I have an ongoing love affair with red meat…
So it should come as no surprise that I am doing another steak dish. This one is inspired by a recipe my late mom used to make.
The creamy mushroom sauce is decadent, rich, and luxurious.
I have dreams about swimming around in a pool of it.
It’s so delicious and versatile, you can also serve it with veggies, fish, chicken, or pasta.
My mom uses chicken stock to make her sauce, but I’m using red wine because let’s face it…everything tastes better with some vino.
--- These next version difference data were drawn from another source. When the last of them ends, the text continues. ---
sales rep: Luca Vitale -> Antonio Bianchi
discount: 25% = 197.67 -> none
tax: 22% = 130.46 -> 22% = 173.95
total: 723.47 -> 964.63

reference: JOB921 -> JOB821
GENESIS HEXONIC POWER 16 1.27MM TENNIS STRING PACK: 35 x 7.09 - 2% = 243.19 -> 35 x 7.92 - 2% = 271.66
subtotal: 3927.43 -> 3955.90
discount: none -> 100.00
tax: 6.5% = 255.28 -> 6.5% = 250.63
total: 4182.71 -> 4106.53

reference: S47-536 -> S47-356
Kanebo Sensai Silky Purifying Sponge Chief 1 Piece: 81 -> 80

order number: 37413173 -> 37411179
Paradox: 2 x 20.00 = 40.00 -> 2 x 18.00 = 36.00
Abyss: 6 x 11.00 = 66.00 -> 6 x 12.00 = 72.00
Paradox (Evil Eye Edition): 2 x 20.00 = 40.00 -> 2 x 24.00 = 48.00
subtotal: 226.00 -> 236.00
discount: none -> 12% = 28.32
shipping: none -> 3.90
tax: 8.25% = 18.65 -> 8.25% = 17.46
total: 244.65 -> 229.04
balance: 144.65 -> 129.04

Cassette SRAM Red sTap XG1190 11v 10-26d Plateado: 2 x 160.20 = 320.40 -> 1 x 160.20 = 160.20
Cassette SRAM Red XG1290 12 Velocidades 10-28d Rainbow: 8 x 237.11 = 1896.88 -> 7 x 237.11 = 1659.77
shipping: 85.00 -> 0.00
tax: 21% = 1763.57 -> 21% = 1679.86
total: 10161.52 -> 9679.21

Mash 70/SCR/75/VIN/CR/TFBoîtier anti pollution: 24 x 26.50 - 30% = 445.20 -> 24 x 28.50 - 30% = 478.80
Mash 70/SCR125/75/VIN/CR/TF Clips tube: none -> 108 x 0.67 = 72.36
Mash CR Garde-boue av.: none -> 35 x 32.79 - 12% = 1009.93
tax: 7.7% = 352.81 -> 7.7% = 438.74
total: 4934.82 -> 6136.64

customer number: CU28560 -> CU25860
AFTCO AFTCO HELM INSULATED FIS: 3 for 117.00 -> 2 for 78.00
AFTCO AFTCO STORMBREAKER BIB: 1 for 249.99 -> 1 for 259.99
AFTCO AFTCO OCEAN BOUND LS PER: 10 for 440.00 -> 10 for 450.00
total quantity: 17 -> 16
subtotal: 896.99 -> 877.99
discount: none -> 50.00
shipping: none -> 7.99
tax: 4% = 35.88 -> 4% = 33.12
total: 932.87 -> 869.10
So pour yourself an extra glass and enjoy it while you cook.
Salute xxx MM
Fillet Steak with Mushroom Sauce
Ingredients
FOR THE STEAK
- 6 x (6 to 8oz/170g-230g) tenderloin/fillet steaks *****
- 1 TBS Black pepper
- 1 TBS Kosher Salt
- 1 TBS coriander
- 1 TBS thyme
- 1 TBS brown sugar
- 1 TBS paprika
- 1 TBS instant coffee powder
FOR THE SAUCE
- 4 TBS butter/olive oil
- 1 onion- chopped
- 2 cloves garlic –finely chopped
- 2 packets mushrooms cut into slices
- 1 TBS mustard powder
- 1 TBS flour
- 1 cup red wine
- 1 cup cream/Orley whip
- Coarse Salt and Black Pepper to taste
Instructions
Combine the ingredients for the rub. Slather on top of steaks and marinate for 2 hours.
Heat a pan over medium heat. Add the butter/oil and sauté the chopped onions and garlic till golden. Add the mushrooms and cook for a few minutes until they soften.
Add the mustard powder, flour, and red wine and simmer gently till the sauce starts to thicken. Add the cream making sure not to boil the sauce (otherwise, it will curdle). Reduce heat and cook till sauce thickens. Season with salt and pepper to taste.
Preheat the grill to medium heat. Put the steaks on and cook for 4 minutes a side for medium-rare steaks (5 minutes a side for medium-well and 6 minutes a side for well done).
Remove the steaks from the grill and let them rest for 5 minutes.
Spoon the mushroom sauce on top of each steak and garnish with some fresh thyme. Serve alongside some steamed vegetables, potatoes, or a salad.